As a reward for kicking so much kitchen butt yesterday (You should have seen Oscar's face when he saw the cleared sink area!) today will be about some sedentary things.
One of my favorite things to do is learn a new technique or, learn anything new, really. Oscar shares this trait, which is why we love lots of the programming on Discovery, and History International etc. Yes, we be geeks. Nerdy geeks at that. As evidenced by our reservation already made for attending Penguicon for Beltane this year. (also our Handfasting anniversary, on May 5th)
I've been intrigued by entrelac, and this clued me in to a technique for knitting backwards.
At first I thought "Man, those folks must REALLY hate to purl." But after watching a youtube video or two I think it really could save time, especially when doing entrelac or other small pieces.
For those not interested at all in knitting, you may want to come back later this week for a non-knitting technique post.
For those who already know all about the entrelac and the knitting backward thing, this may become boring.
For those of you who like knitting but haven't heard of entrelac or knitting backward, you may want to keep on reading.
First, entrelac. Wiki has a pretty good article here: WIKI ON ENTRELAC but its basically multi-directional knitting. You knit some stuff, then pick up stitches on the sides of what you knit and start knitting at 45 degrees or 90 degrees or so from the first thing you knit.
When you knit in stockinette, it means you knit say, 10 stitches, then turn the peice over and purl 10 stitches, then turn over and knit etc etc.
(If you are intrigued by entrelac, one of the best knitting nerdy blogs I know is FUZZY LOGIC. The guy is brilliant. He has taken entrelac and moved it into knitting many different geometric shapes. I am strangely seduced by his entrelac Menger Sponge. When I have lots of time and concentration I will attempt it. In the meantime, I will learn enough entrelac to make these cute balls for the new kidling in our lives (see earlier posts about Sean Elijah))
In the meantime, all that knitting forth and purling back leads us to a useful purpose for backwards knitting.
How much faster to not have to turn the work over hundreds of times? Since purling is almost always a bit slower than knitting anyway, it can only save time if you can become as proficient at knitting backwards as you are knitting forwards.
I can knit either the English (throwing) method or the Continental (picking) method, although I think Continental style is much faster and more efficient (economy of motion-wise) that I almost always knit Continental. Since I was a crocheter for many decades before becoming obsessed with knitting, the Continental style also feels more natural as the wool/yarn is held in the same hand as for crocheting, and the motion of 'picking' with the right hand is similar to crocheting.
I was able to find you tube videos on knitting backward for both styles, and I will try both to see which feels more efficient to me.
First, a page talking about both Entrelac and Knitting Backward.
and another article, all about knitting backward no pics, but conscise instructions that make things easily understood.

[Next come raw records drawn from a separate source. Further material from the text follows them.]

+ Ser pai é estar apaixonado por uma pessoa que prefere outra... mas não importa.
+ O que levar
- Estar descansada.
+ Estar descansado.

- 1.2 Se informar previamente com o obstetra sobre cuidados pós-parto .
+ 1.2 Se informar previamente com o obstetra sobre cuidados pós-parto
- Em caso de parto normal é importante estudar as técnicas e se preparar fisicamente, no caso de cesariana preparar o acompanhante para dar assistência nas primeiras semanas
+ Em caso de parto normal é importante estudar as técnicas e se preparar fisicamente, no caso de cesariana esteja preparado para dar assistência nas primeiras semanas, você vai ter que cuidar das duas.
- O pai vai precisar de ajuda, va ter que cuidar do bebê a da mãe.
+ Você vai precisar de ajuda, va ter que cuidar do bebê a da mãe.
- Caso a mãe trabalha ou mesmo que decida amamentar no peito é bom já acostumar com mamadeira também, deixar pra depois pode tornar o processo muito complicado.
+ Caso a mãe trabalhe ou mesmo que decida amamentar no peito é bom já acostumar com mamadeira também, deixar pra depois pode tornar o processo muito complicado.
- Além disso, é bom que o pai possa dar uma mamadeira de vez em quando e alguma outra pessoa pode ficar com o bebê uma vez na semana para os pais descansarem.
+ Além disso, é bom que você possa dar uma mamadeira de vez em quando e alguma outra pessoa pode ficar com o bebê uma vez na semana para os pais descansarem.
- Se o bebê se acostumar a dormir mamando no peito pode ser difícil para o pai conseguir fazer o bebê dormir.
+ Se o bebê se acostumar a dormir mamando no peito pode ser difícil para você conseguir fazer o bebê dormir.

Next, a video clearly showing how to knit backward English throwing style with verbal description (Sounds rather like tossing British citizens for distance, doesn't it?)
And last, a video clearly showing how to knit backward Continental Picking style no sound, just visual. (sounds like a European method of playing the banjo, doesn't it?).
So, that's my task/reward today, to learn to do entrelac, and to learn to knit backward. I am so excited! That's how I know I am a knitting geek, and happy about it :-}
(Note: still no camera cord, so image is yet another oldie with a tenuous connection to the topic. Tomorrow, I WILL find that thing!)